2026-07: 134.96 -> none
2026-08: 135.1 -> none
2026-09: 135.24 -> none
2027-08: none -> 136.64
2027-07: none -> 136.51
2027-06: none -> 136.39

■ ■ ■ ■

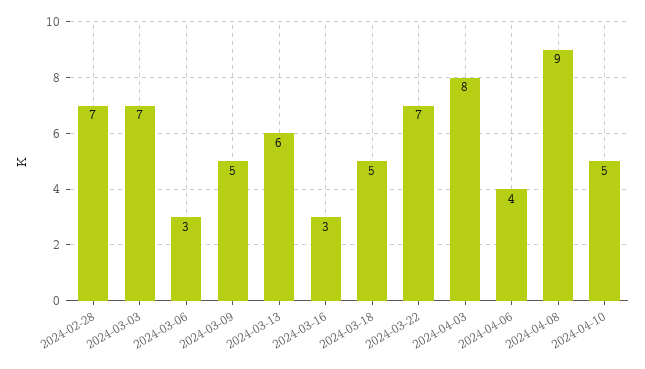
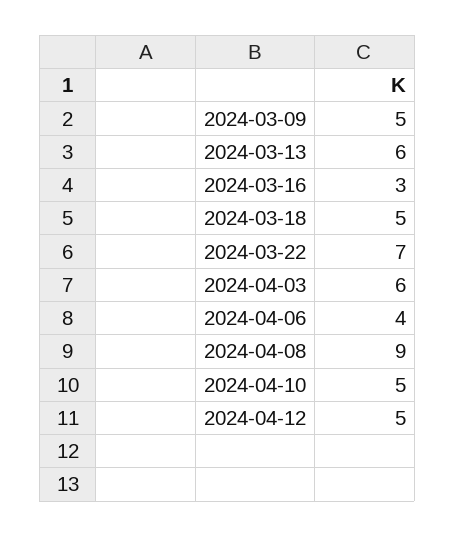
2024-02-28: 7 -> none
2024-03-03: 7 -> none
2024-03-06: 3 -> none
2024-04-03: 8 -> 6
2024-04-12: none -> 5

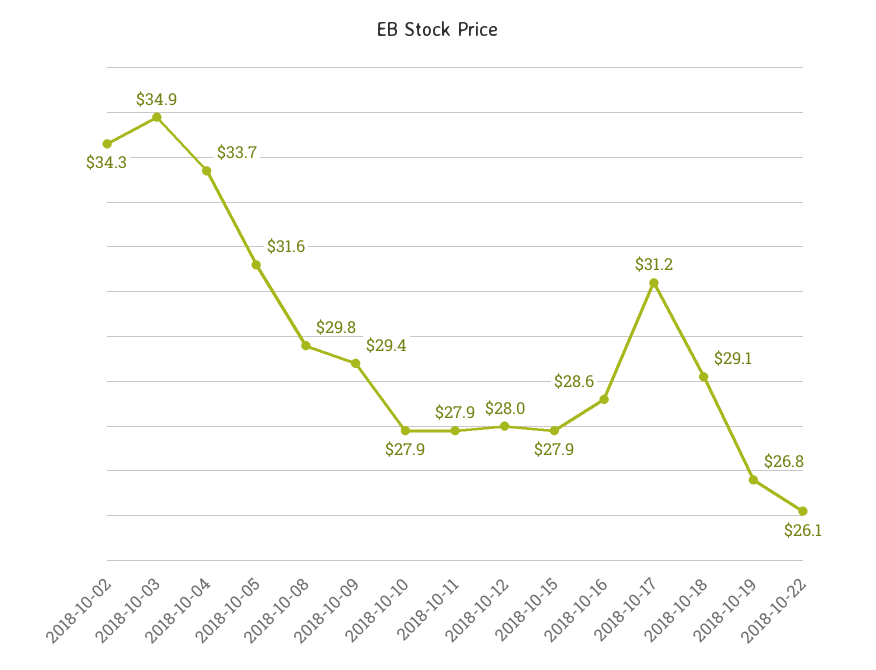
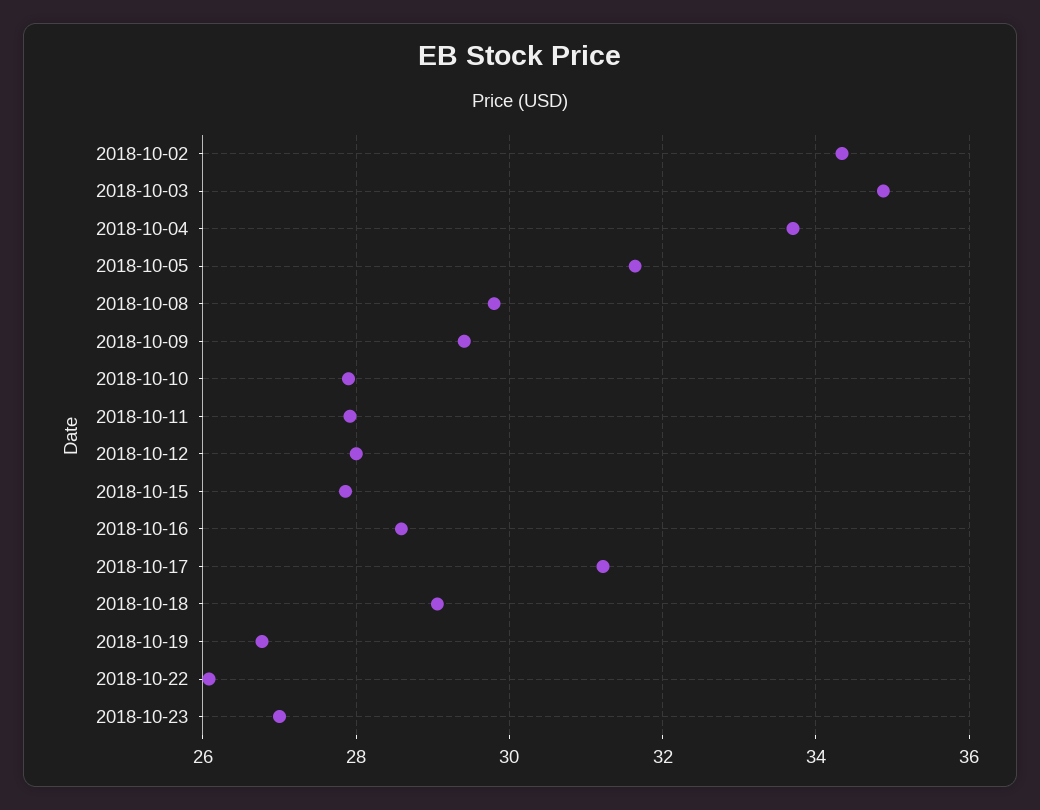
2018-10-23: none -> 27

■ ■ ■ ■

## EXERCISE REQUIREMENTS
If a line above contains the word "none", list it.

## EXERCISE RESPONSE
2026-07: 134.96 -> none
2026-08: 135.1 -> none
2026-09: 135.24 -> none
2027-08: none -> 136.64
2027-07: none -> 136.51
2027-06: none -> 136.39
2024-02-28: 7 -> none
2024-03-03: 7 -> none
2024-03-06: 3 -> none
2024-04-12: none -> 5
2018-10-23: none -> 27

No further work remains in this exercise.